_Dataset records_

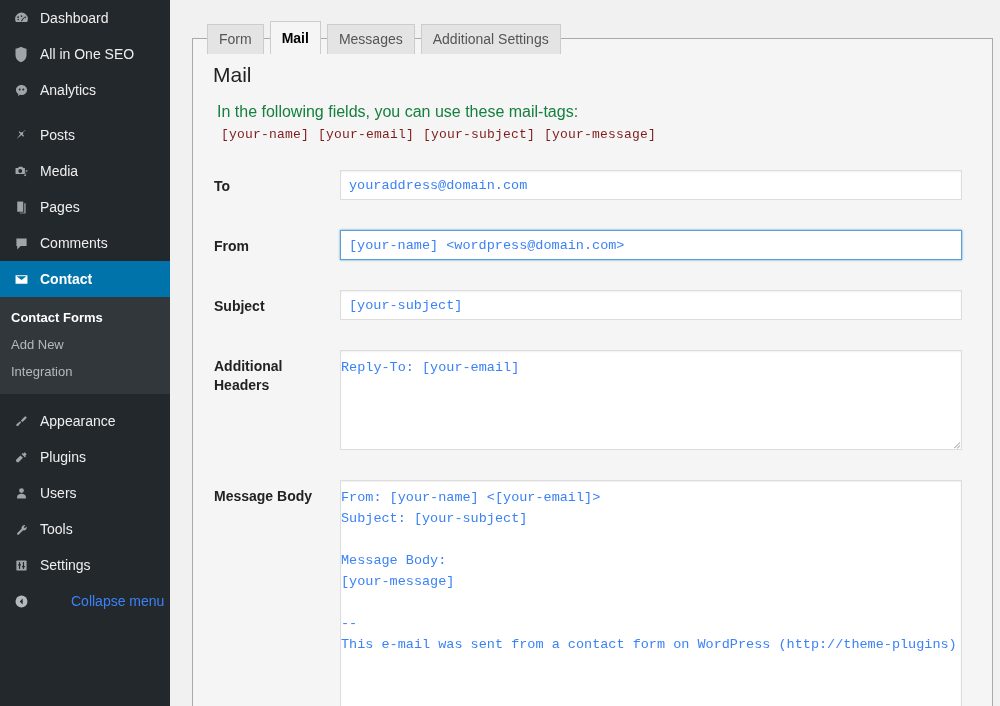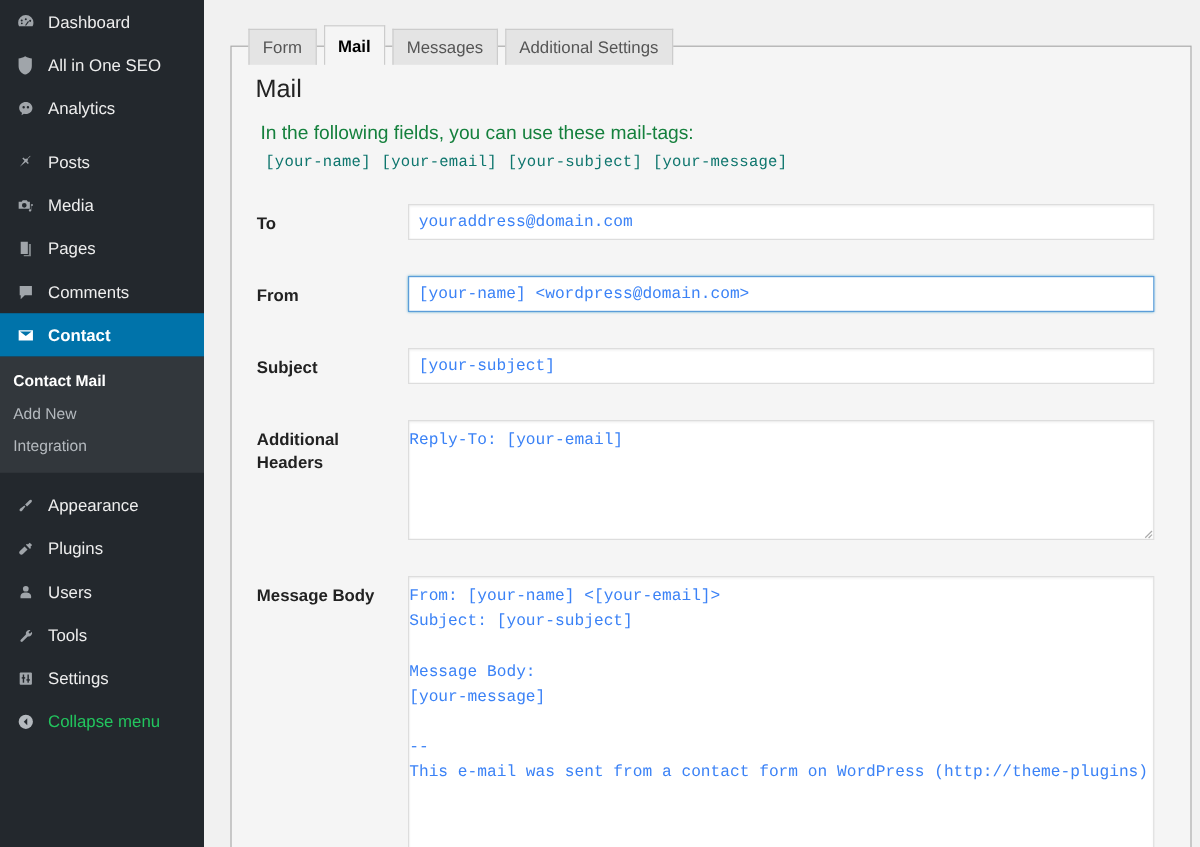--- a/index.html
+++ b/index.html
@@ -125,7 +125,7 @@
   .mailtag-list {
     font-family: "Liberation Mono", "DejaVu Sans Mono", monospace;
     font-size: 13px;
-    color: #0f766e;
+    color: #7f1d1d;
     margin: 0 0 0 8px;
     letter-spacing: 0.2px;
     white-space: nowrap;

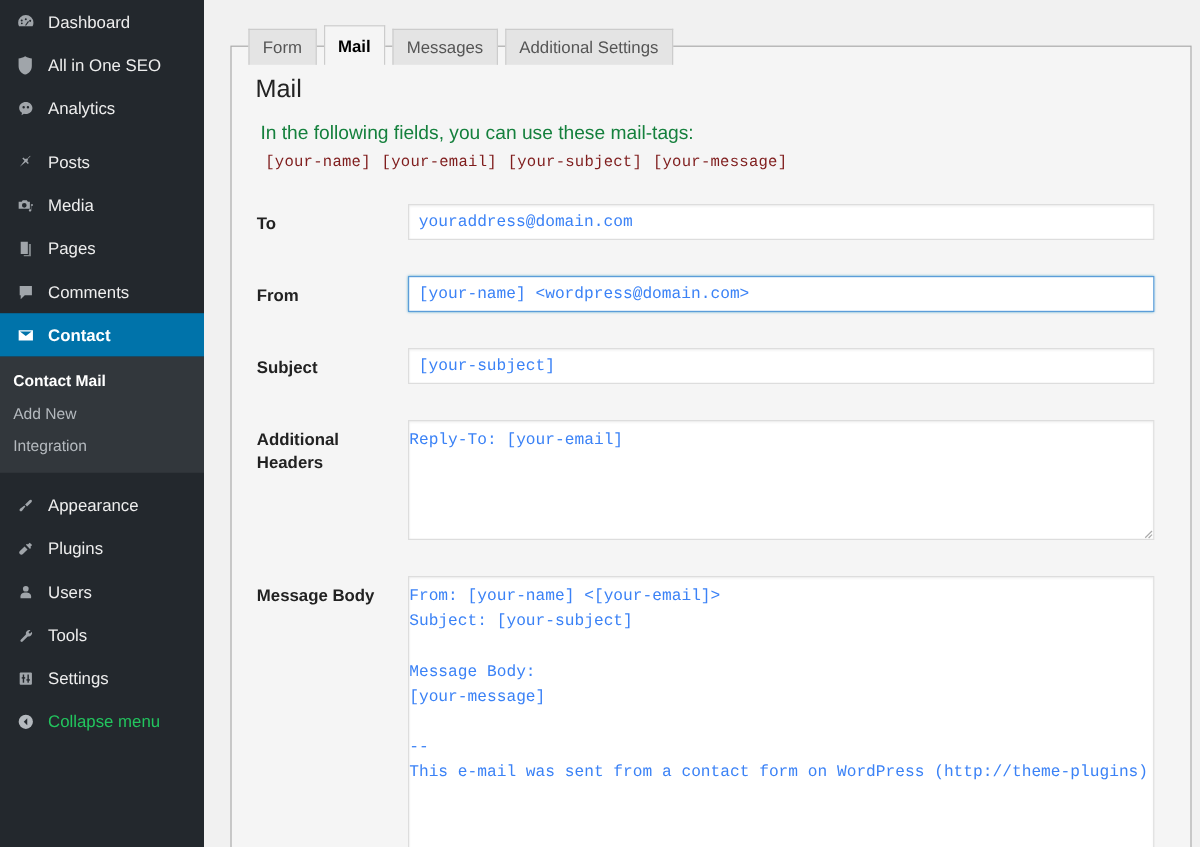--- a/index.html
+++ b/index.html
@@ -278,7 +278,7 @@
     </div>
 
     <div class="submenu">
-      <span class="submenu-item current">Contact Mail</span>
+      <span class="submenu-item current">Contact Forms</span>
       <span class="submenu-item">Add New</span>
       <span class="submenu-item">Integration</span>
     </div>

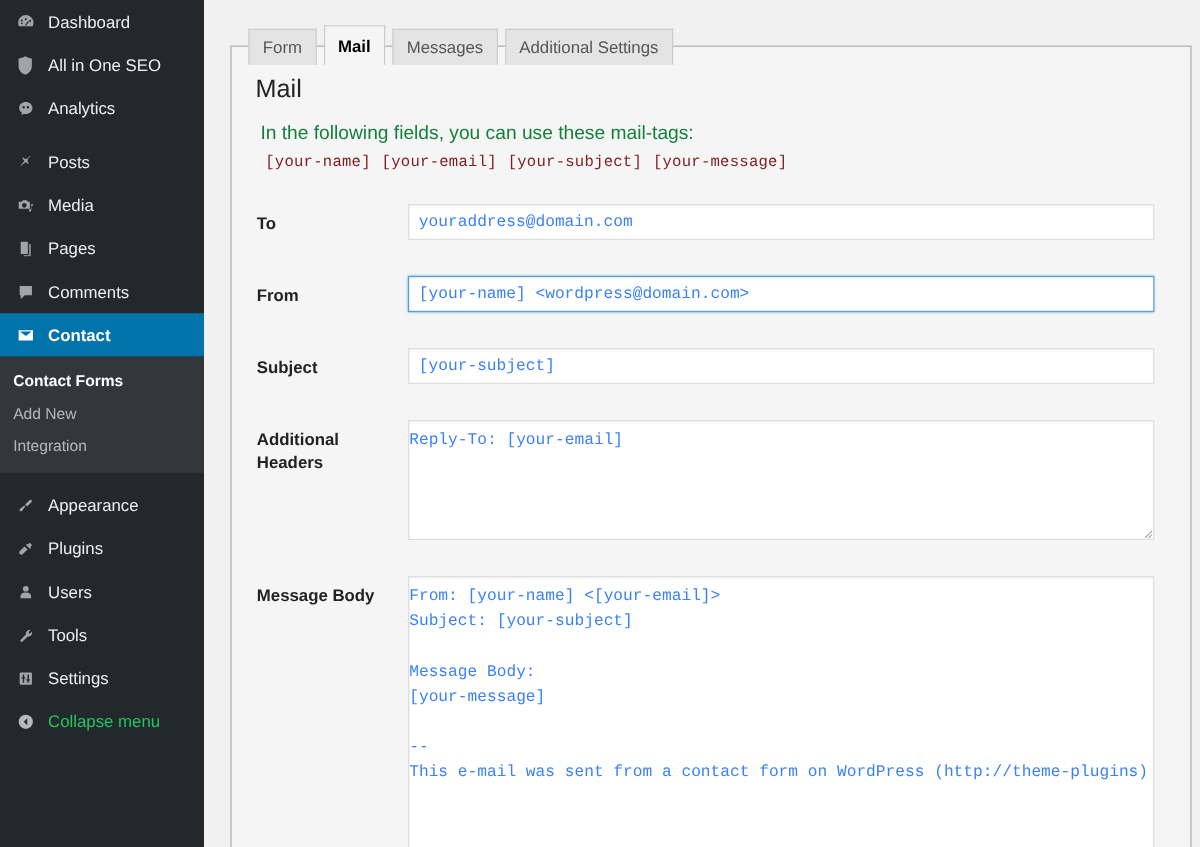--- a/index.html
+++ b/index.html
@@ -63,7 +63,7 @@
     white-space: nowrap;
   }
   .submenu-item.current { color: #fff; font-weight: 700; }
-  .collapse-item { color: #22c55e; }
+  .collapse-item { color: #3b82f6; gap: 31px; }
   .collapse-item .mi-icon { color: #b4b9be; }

_Work instructions_
Reproduce every record above exactly as given, excluding pictures from the result.

_Solution for this exercise_
--- a/index.html
+++ b/index.html
@@ -125,7 +125,7 @@
   .mailtag-list {
     font-family: "Liberation Mono", "DejaVu Sans Mono", monospace;
     font-size: 13px;
-    color: #0f766e;
+    color: #7f1d1d;
     margin: 0 0 0 8px;
     letter-spacing: 0.2px;
     white-space: nowrap;

--- a/index.html
+++ b/index.html
@@ -278,7 +278,7 @@
     </div>
 
     <div class="submenu">
-      <span class="submenu-item current">Contact Mail</span>
+      <span class="submenu-item current">Contact Forms</span>
       <span class="submenu-item">Add New</span>
       <span class="submenu-item">Integration</span>
     </div>

--- a/index.html
+++ b/index.html
@@ -63,7 +63,7 @@
     white-space: nowrap;
   }
   .submenu-item.current { color: #fff; font-weight: 700; }
-  .collapse-item { color: #22c55e; }
+  .collapse-item { color: #3b82f6; gap: 31px; }
   .collapse-item .mi-icon { color: #b4b9be; }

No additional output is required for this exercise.